*PROBLEM STATEMENT:*
In the data beneath this task, how many lines contain "website"? Answer with the number only.

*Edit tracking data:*
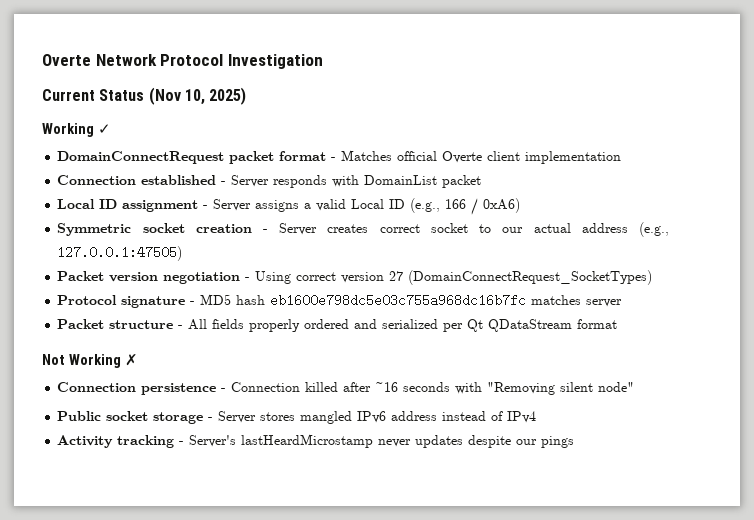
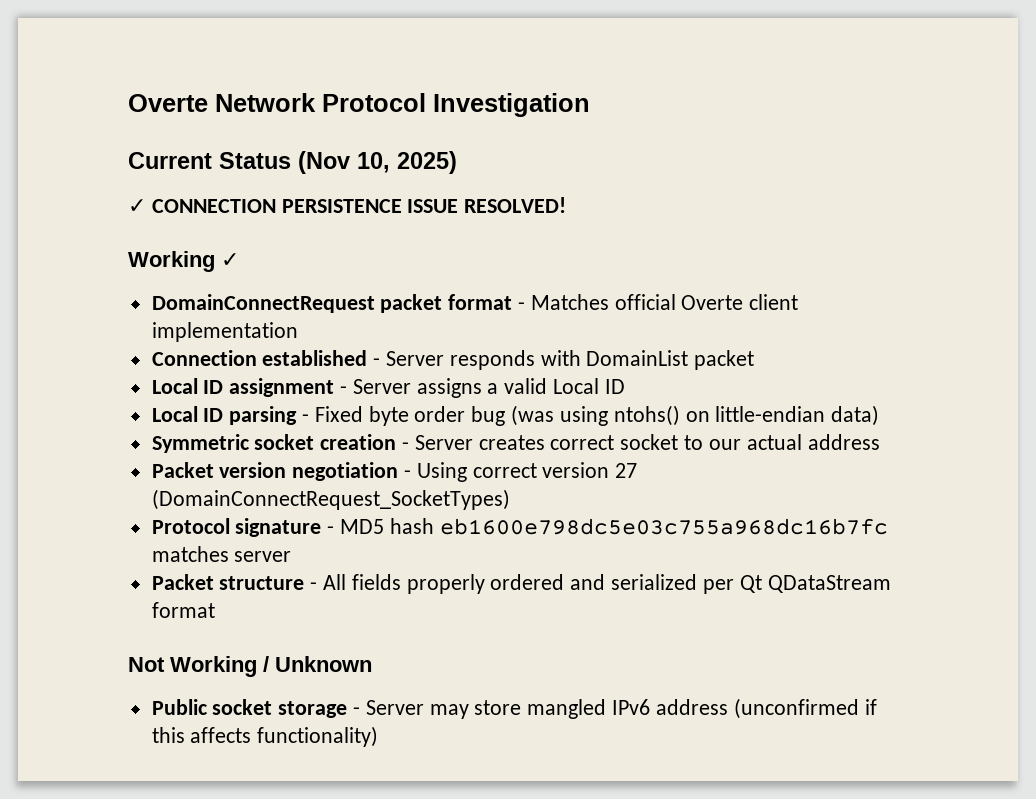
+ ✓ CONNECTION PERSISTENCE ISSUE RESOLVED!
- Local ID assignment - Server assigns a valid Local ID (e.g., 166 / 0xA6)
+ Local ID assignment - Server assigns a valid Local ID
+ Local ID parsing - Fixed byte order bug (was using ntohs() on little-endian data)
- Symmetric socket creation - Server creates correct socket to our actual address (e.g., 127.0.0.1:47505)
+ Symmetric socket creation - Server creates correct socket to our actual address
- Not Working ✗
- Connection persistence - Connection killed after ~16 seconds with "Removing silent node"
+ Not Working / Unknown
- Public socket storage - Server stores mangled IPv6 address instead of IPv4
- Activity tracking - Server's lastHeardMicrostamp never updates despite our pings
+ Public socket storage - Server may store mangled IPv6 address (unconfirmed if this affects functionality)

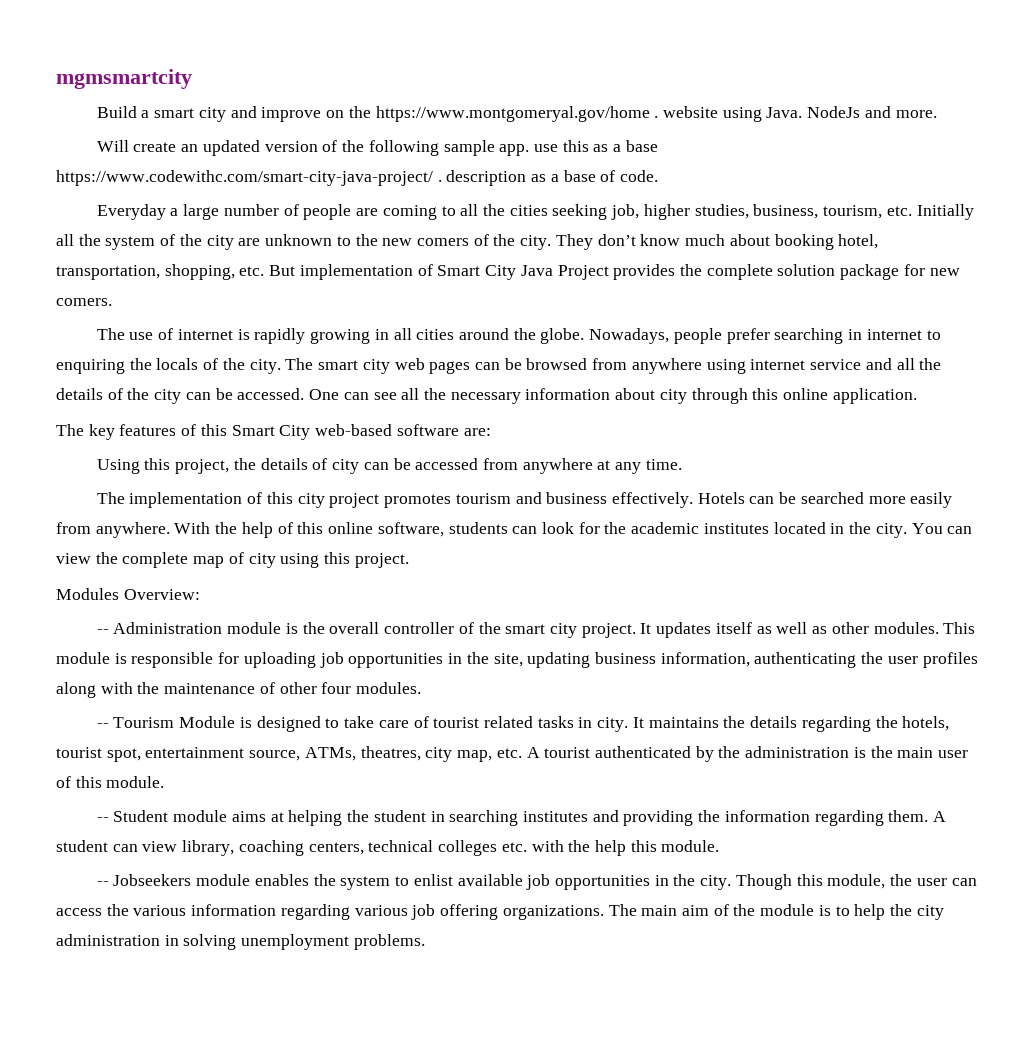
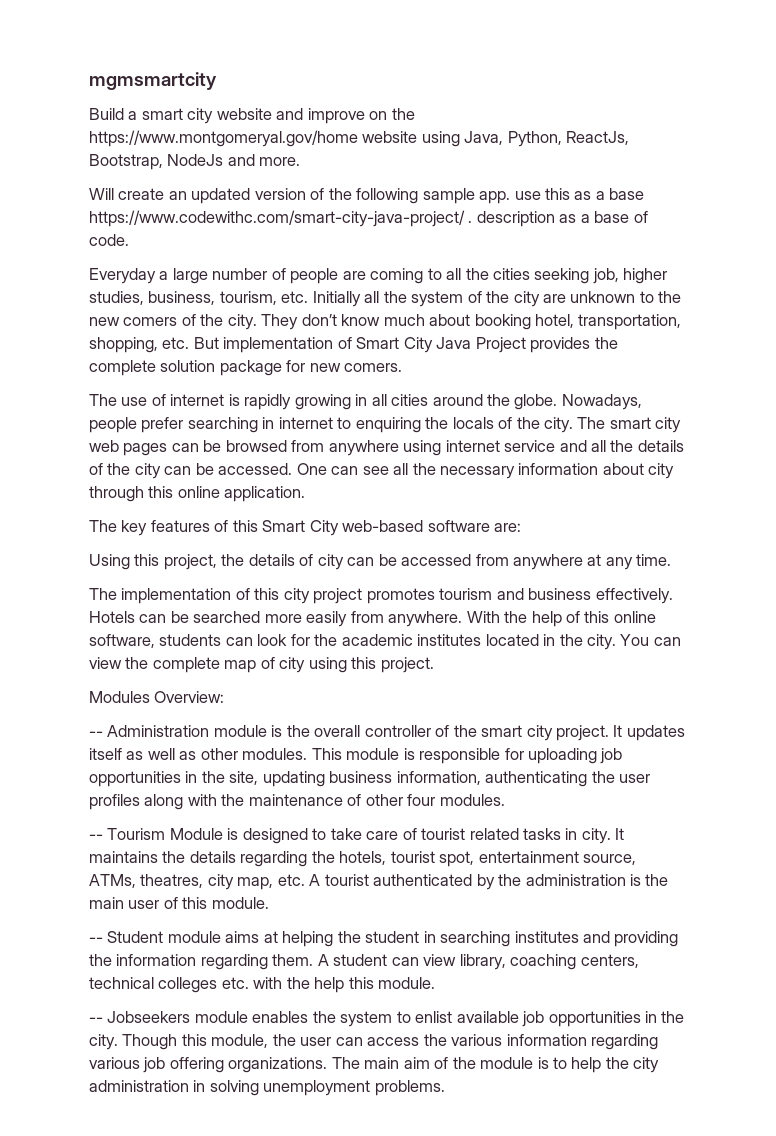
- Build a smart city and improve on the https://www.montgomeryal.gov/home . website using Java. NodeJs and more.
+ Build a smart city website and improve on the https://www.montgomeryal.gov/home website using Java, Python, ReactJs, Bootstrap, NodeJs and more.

*ANSWER BOX:*
2